Hearing her thoughts, it was easy to understand why she felt hurt.
Then her husband spoke. Of course you're important -- you're the most important. That's why I left my family and moved out of state for you! This is the one time a year I get to see my cousins. Is it too much to ask to focus on them a few days a year?
Each spouse felt hurt, misunderstood, offended. Neither was wrong. They simply had different expectations, which they had not discussed in advance. Once they understood their spouse's perspective, they realized their spouse wasn't being unreasonable -- their expectations simply did not match and had not been talked through in advance. It was a set up -- unexpressed and unagreed to expectations -- they were bound to be disappointed and hurt.
Once you understand well your loved one's experience, then consider how to respond. A genuine apology is a good place to start. Even if you don't agree in full, if you are sorry for the impact it had on them -- say you're sorry for the pain they've felt. We often want to help others feel better by explaining why we did what we did, or why their interpretation is wrong. That adds insult to injury. Do not minimize what they feel. Empathize and apologize.
I'm so sorry I hurt your feelings. I'm sorry it did not seem like I cared.
Then -- once they know you understand and care -- then, ask permission to share your experience.
I appreciate you helping me understand your experience. Would you be open to hearing … ?
Notice -- this is a yes or no question. Respect their right to say yes, no, or not now. They may need time before they are ready to seek to understand "your side" of the experience.
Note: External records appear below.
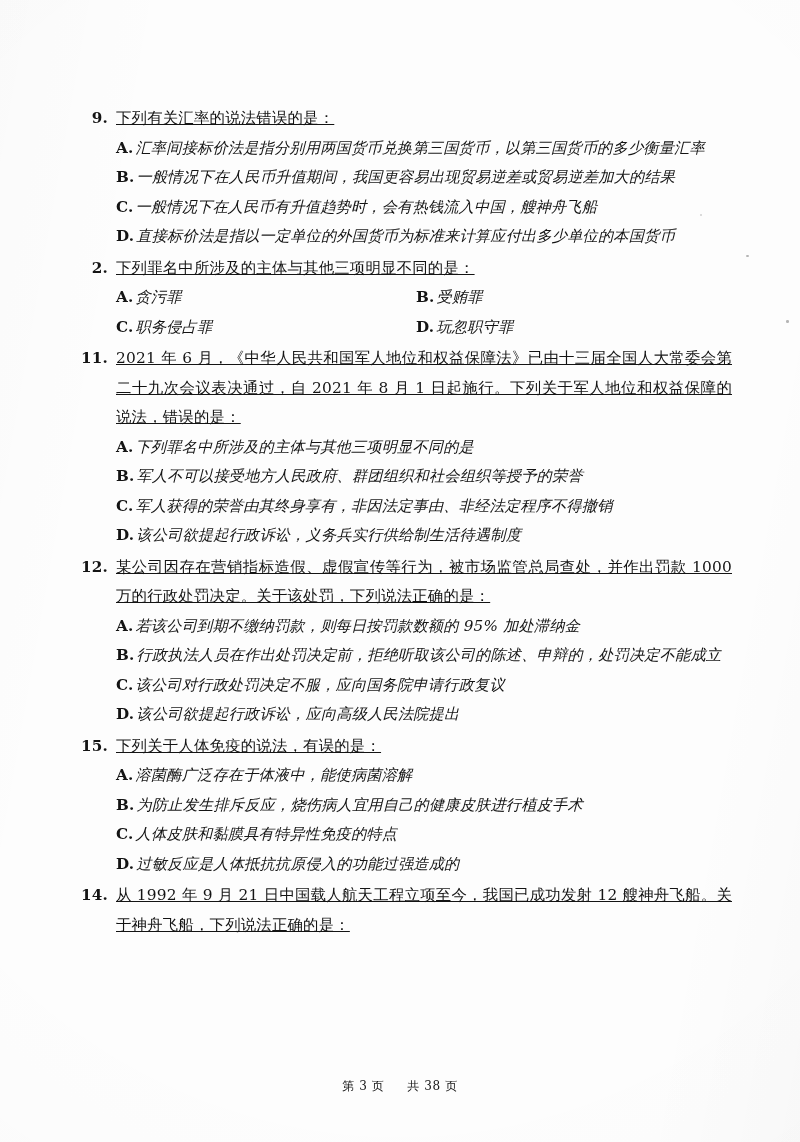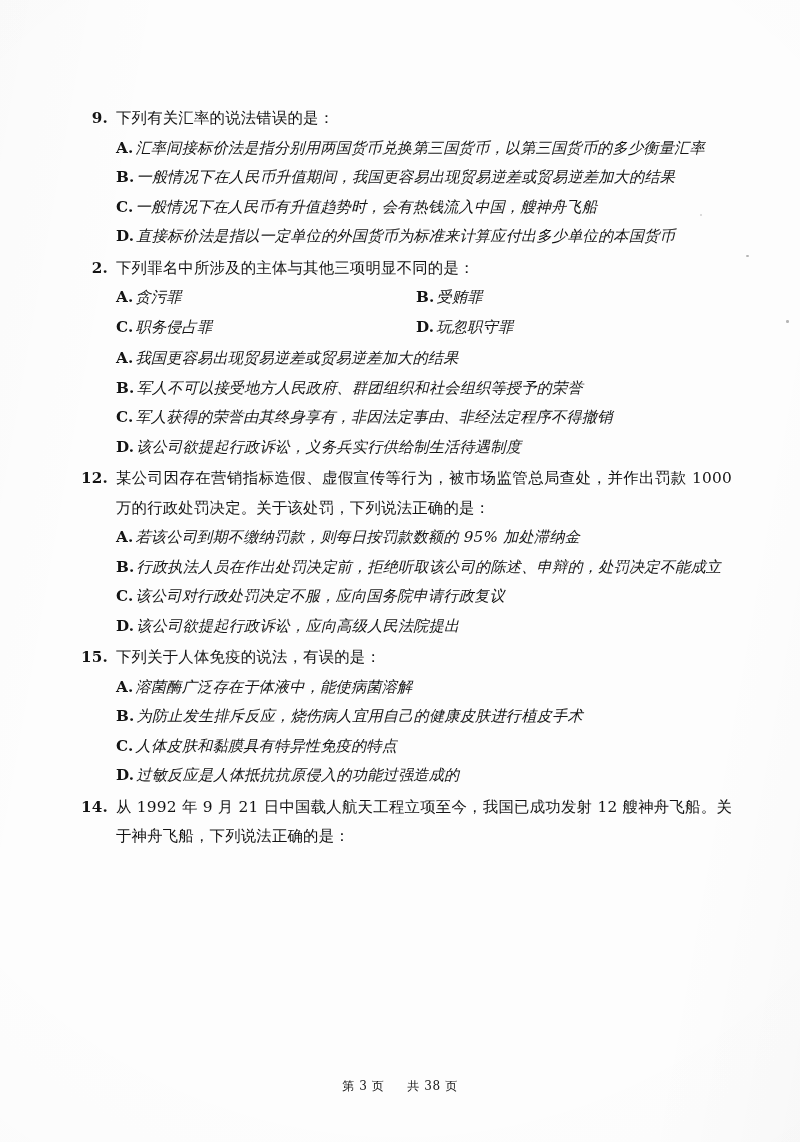--- a/index.html
+++ b/index.html
@@ -65,6 +65,7 @@
     flex: 1 1 auto;
     text-align: justify;
     text-justify: inter-character;
+    text-decoration: underline;
   }
 
   

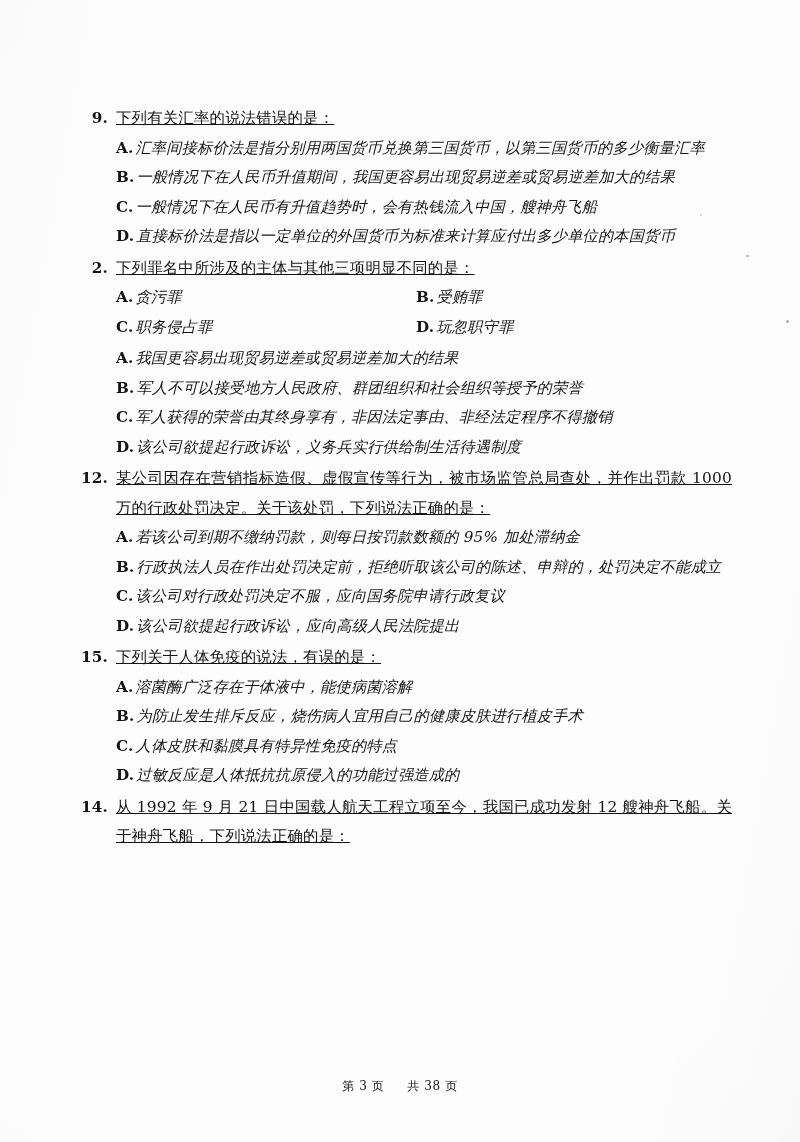--- a/index.html
+++ b/index.html
@@ -196,6 +196,10 @@
     </div>
 
     <div class="q">
+      <div class="q-stem">
+        <div class="q-num">11.</div>
+        <div class="q-text">2021 年 6 月，《中华人民共和国军人地位和权益保障法》已由十三届全国人大常委会第二十九次会议表决通过，自 2021 年 8 月 1 日起施行。下列关于军人地位和权益保障的说法，错误的是：</div>
+      </div>
       <div class="opts">
         <div class="opt">
           <span class="opt-letter">A.</span>

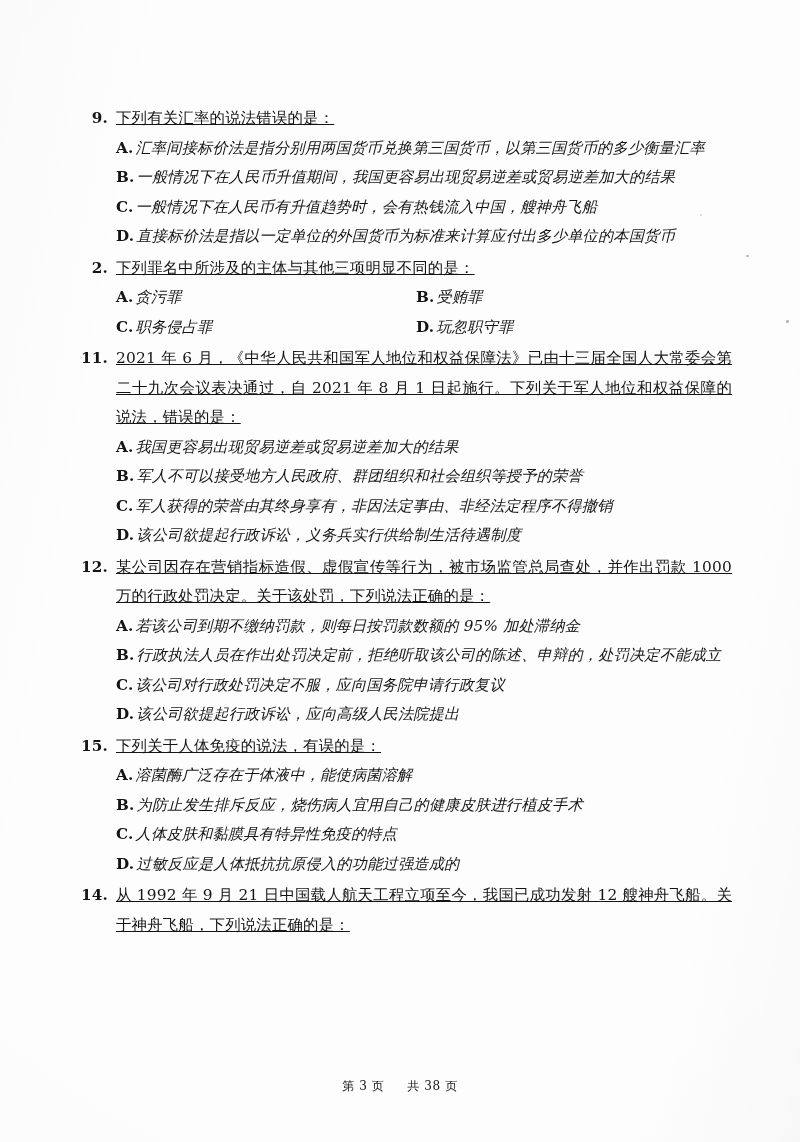--- a/index.html
+++ b/index.html
@@ -203,7 +203,7 @@
       <div class="opts">
         <div class="opt">
           <span class="opt-letter">A.</span>
-          <span class="opt-text">我国更容易出现贸易逆差或贸易逆差加大的结果</span>
+          <span class="opt-text">下列罪名中所涉及的主体与其他三项明显不同的是</span>
         </div>
         <div class="opt">
           <span class="opt-letter">B.</span>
It hurts to know you've hurt someone you love, especially if you've been misunderstood. Nevertheless, they have "handed you their heart," so to speak -- shown you it is hurting, and told you why. Handle it with care. Appreciate what they've done, even if you don't agree with it. Through your response, make it clear you care when there are issues in the relationship. You want to know about them. You will be responsive to the impact, even if it was unintentional. You will seek to make things right.
Thank you for letting me know. Please tell me more.